4th degree Laceration..ouch!

Specialties Ob/Gyn

Published

Specializes in Mother/Baby;L/D.

Hi all...

Just wondering if there is any way the docs can prevent a 4th degree laceration/tear? Just curious...i've never personally experienced one, but i'm sure it hurts!! thanks!

Evidence wise, don't cut an episiotomy.

and learn from someone that's good with intact deliveries.

Specializes in High Risk In Patient OB/GYN.

yeah, what tiny said.

That, and (unless it's a true emergency) don't yank the baby out.

Specializes in ICU, PICC Nurse, Nursing Supervisor.
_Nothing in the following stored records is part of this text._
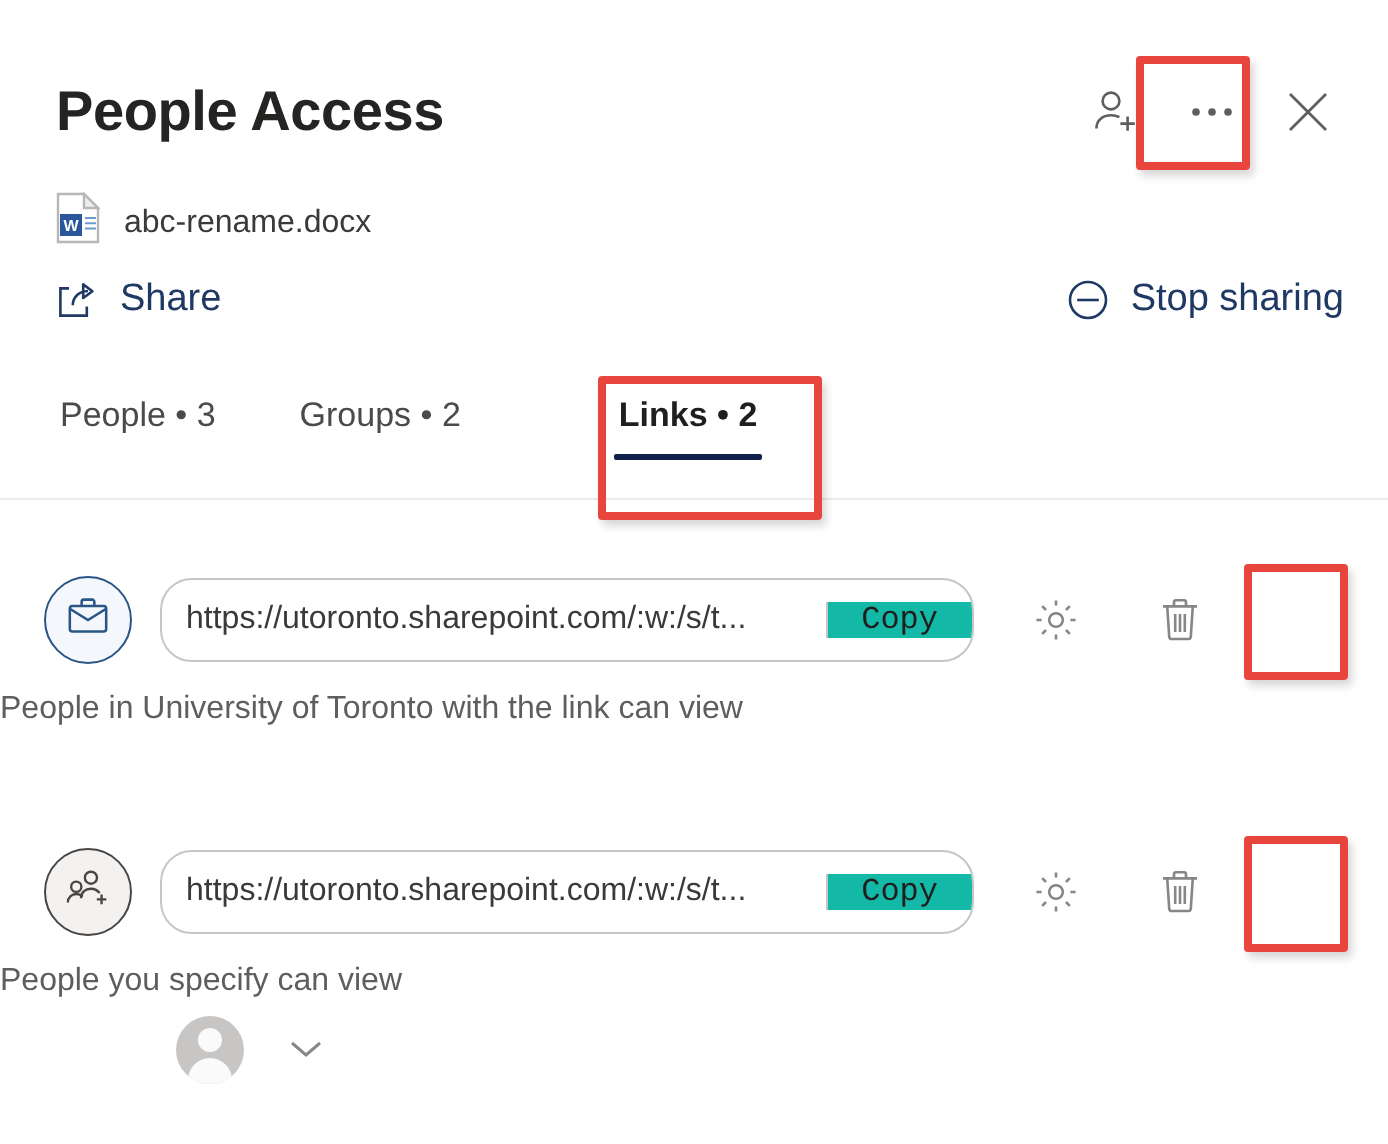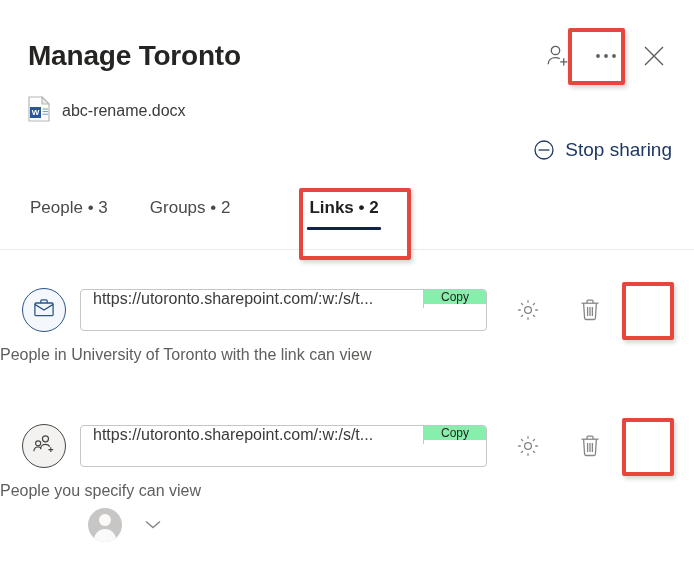"Manage Toronto" div.page-title { text: Manage Toronto -> People Access }
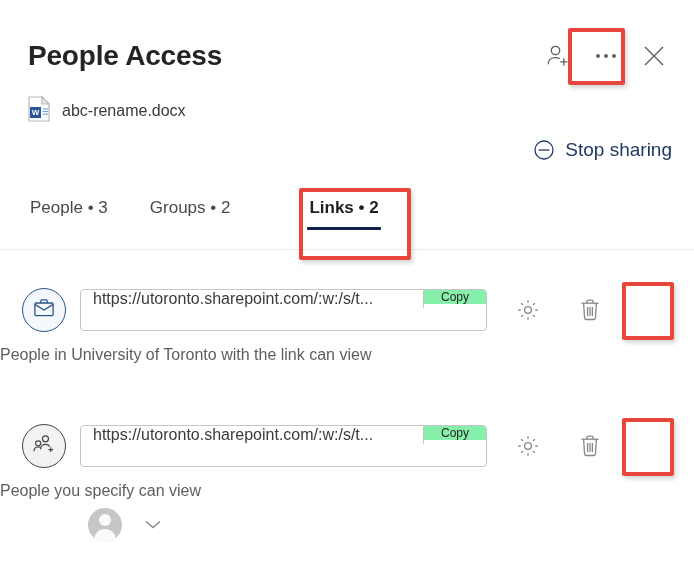"Share" button.cmd { html: none -> <button> <span> <svg> <path></path> <path></path> <path></path> </svg> </span> <span>Share</span> </button> }
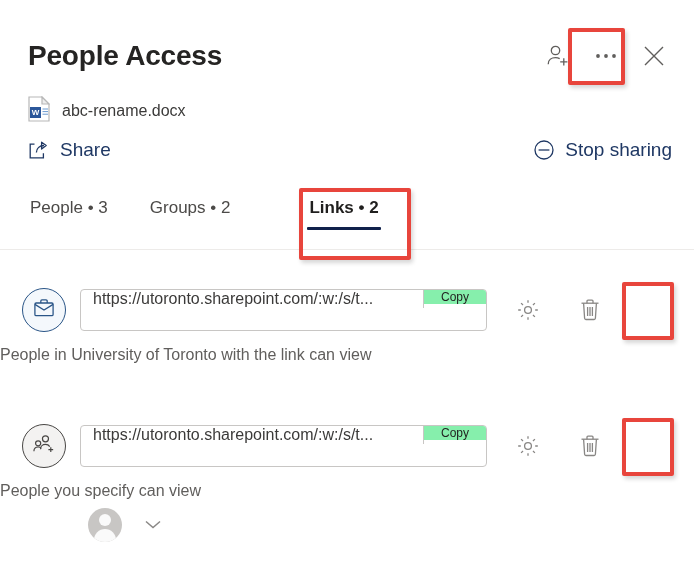"https://utoronto.sharepoint.com/:w:/s/t." .url-group { align-items: flex-start -> center; border-radius: 4px -> 16px }
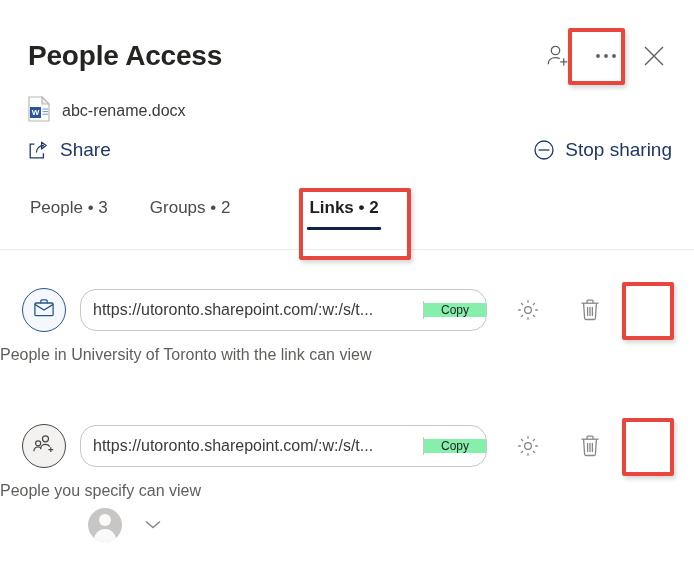"Copy" .copy-btn { background: #86efac -> #14b8a6; font-family: Liberation Sans, sans-serif -> Liberation Mono, monospace; font-size: 12px -> 16px }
Ive had a 4th degree laceration and let me tell you..yeeehhhhaaa it does not feel good. I was rushed all through delivery...it was a horrible experience.

Specializes in High Risk In Patient OB/GYN.

Oh, and stop this birth-on-your-back-with-legs-in-stirrups junk.

It sounds simplistic, but most 4th degree tears are actually CAUSED by the MDs (or in more rare cases, CNMs).

Don't cut and epis

(which weakens the tissue and predisposes mom to a bigger tear.)

Continuously support the perineum as the baby emerges - especially if a small epis. has been cut.

Don't use stirrups.

Use a midwife instead of an OB.

(my midwife, after delivering 300 babies had only cut 3 episiotomies and had never had anything worse than a 2nd degree tear)

Specializes in Mother/Baby;L/D.

hmm interesting tips to consider when i watch OBs deliver. Thanks!!..i was just wondering bc i did see an MD cut an epis..but the pt did tear to a 4th degree. she had been pushing for a good 3 hrs prior..but not as effectively (due partly to exhaustion no doubt)

Specializes in NICU, PICU, educator.

I experienced on first hand...one of my kids was stuck by her cord and was deceling to beat the band...I had 2 epis so they could try to get to the cord and then basically she was yanked out.....I had a lady partsl c-section to say the least! It was a horrible recovery...took a lonnnng time. Now my pelvic floor is shot, so in the future, I am sure that will need some attention. I spent a lot of time in a sitz bath with that dermaplast spray!

I am or was a uk midwife who was at 150 to 200 deliveries a year for seven years I only ever did epis for fetal distress- my total number of 4th degree tears was three and two of them was in my first two years. As a unit the yearly total was very low but in the uk we only do epis for fetal distress or assisted delivery even then I known of suction dels done with only a small graze and no epis.

We have an OB that will cut an RML if he feels there isn't enough room for a midline without risking 4th degree. But then again, if he did all of the above he wouldn't have to worry about it in the first place.

Specializes in Mother/Baby;L/D.

yea my aunt was a midwife in england and i think the majority of oBs there prefer to do mediolateral epis' to help prevent 4th degrees..i seldom see mediolateral episiotomies cut here....

Specializes in Specializes in L/D, newborn, GYN, LTC, Dialysis.

Our OBs rarely cut epis.

And I can count on ONE hand the number of 4th degree lacs I have seen on our unit (staffed with ALL MDs) in the last 5 to 6 years.